Subject Leader – Mrs Stoneman
PSHE stands for Personal, Social, Health Education.
Our intent for ‘PSHE’ is for our children to be healthy in body and mind, be resilient and responsible members of our school and society. Weaving through the heart of our PSHE teaching, is a commitment to enhancing and promoting our school values; Successful, Proud, Ambitious, Ready, Kind and Safe. We want our children to have high aspirations, a belief in themselves and realise that anything is possible if they put their mind to it. We offer a nurturing and inclusive learning environment in which each child is encouraged to develop their full potential and where their individual achievements and successes are celebrated and rewarded. We enable children to further develop our school values by encouraging them to play a positive role in contributing to school life and the wider community.
As an academy we have chosen to deliver our PSHE curriculum using a scheme called Jigsaw. Jigsaw is designed as a whole school approach, with all year groups working on the same theme (Puzzle) at the same time. Jigsaw aims to help children know and value who they really are and how they relate to other people in this ever-changing world.
There are Puzzles (half-term units of work) each with Pieces (lessons). Every year group studies the same Puzzle at the same time. Each year group teaches six lessons per half term and all lessons are delivered in an age and stage- appropriate way so that they meet children’s needs.
Whole School Progression Overview PSHE
The Puzzles and what children learn
Being Me In My World covers a wide range of topics, including a sense of belonging, welcoming others and being part of a school community, a wider community and a global community; it also looks at children’s rights and responsibilities, working and socialising with others, and pupil voice.
Celebrating Difference focuses on similarities and differences and teaches about diversity, such as disability, racism, power, friendships, and conflict; children learn to accept everyone’s right to ‘difference’, and most year groups explore the concept of ‘normal’ and bullying – what it is and what it isn’t.
Dreams and Goals aims to help children think about their hopes and dreams, their goals for success, what personal strengths are, and how to overcome challenges, via teamwork skills and tasks.
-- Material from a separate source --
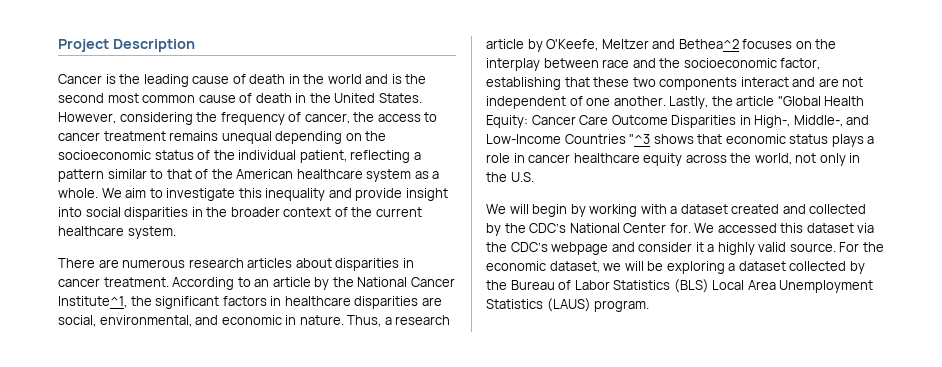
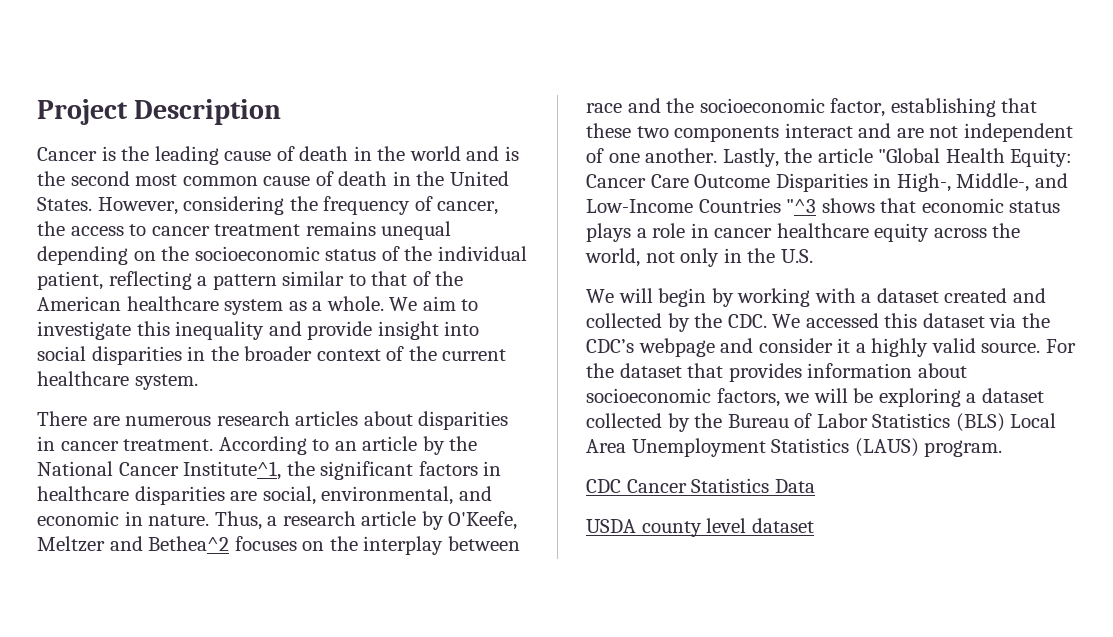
[529,223,691,233] CDC’s National Center for. -> [727,314,767,328] CDC.
[486,261,600,273] economic dataset, -> [619,363,967,382] [586,388,780,407] dataset that provides information about socioeconomic factors,
(650, 306) none -> [586,478,815,493] [586,518,814,537] // CDC Cancer Statistics Data // USDA county level dataset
Healthy Me covers two main areas of health: Emotional health (relaxation, being safe, friendships, mental health skills, body image, relationships with food, managing stress) and Physical health (eating a balanced diet, physical activity, rest and relaxation, keeping clean, being safe, first aid) in order for children to learn that health is a very broad topic.
Relationships has a wide focus, looking at topics such as families and friendships. A vital part of this Puzzle is about safeguarding and keeping children safe. Children learn how to deal with conflict, their own strengths and self-esteem. They have the chance to explore roles and responsibilities in families and look at stereotypes.
Relationships & Sex Education
An important part of the Jigsaw PSHE programme is delivered through the 'Relationships' and 'Changing Me' puzzle pieces which are covered in the summer term.
There are four main aims of teaching RSE:
• To enable children to understand and respect their bodies
• To help children develop positive and healthy relationships appropriate to their age and development
• To support children to have positive self-esteem and body image
• To empower them to be safe and safeguarded.
Each year group will be taught appropriate to their age and developmental stage. At no point will a child be taught something that is inappropriate; and if a question from a child arises and the teacher feels it would be inappropriate to answer, (for example, because of its mature or explicit nature), this information with be shared with you by your child’s class teacher.
Below is a summary of RSE coverage within the Jigsaw scheme for each year group:
• Foundation Stage - Growing up: how we have changed since we were babies
• Year 1 - Boys’ and girls’ bodies; naming body parts
• Year 2 - Boys’ and girls’ bodies; body parts and respecting privacy (which parts of the body are private and why this is)
Correct terminology for body parts is introduced early to normalise this biological vocabulary and to support safeguarding. These words are not used in isolation but always in conjunction, ensuring children know these are private parts of their bodies.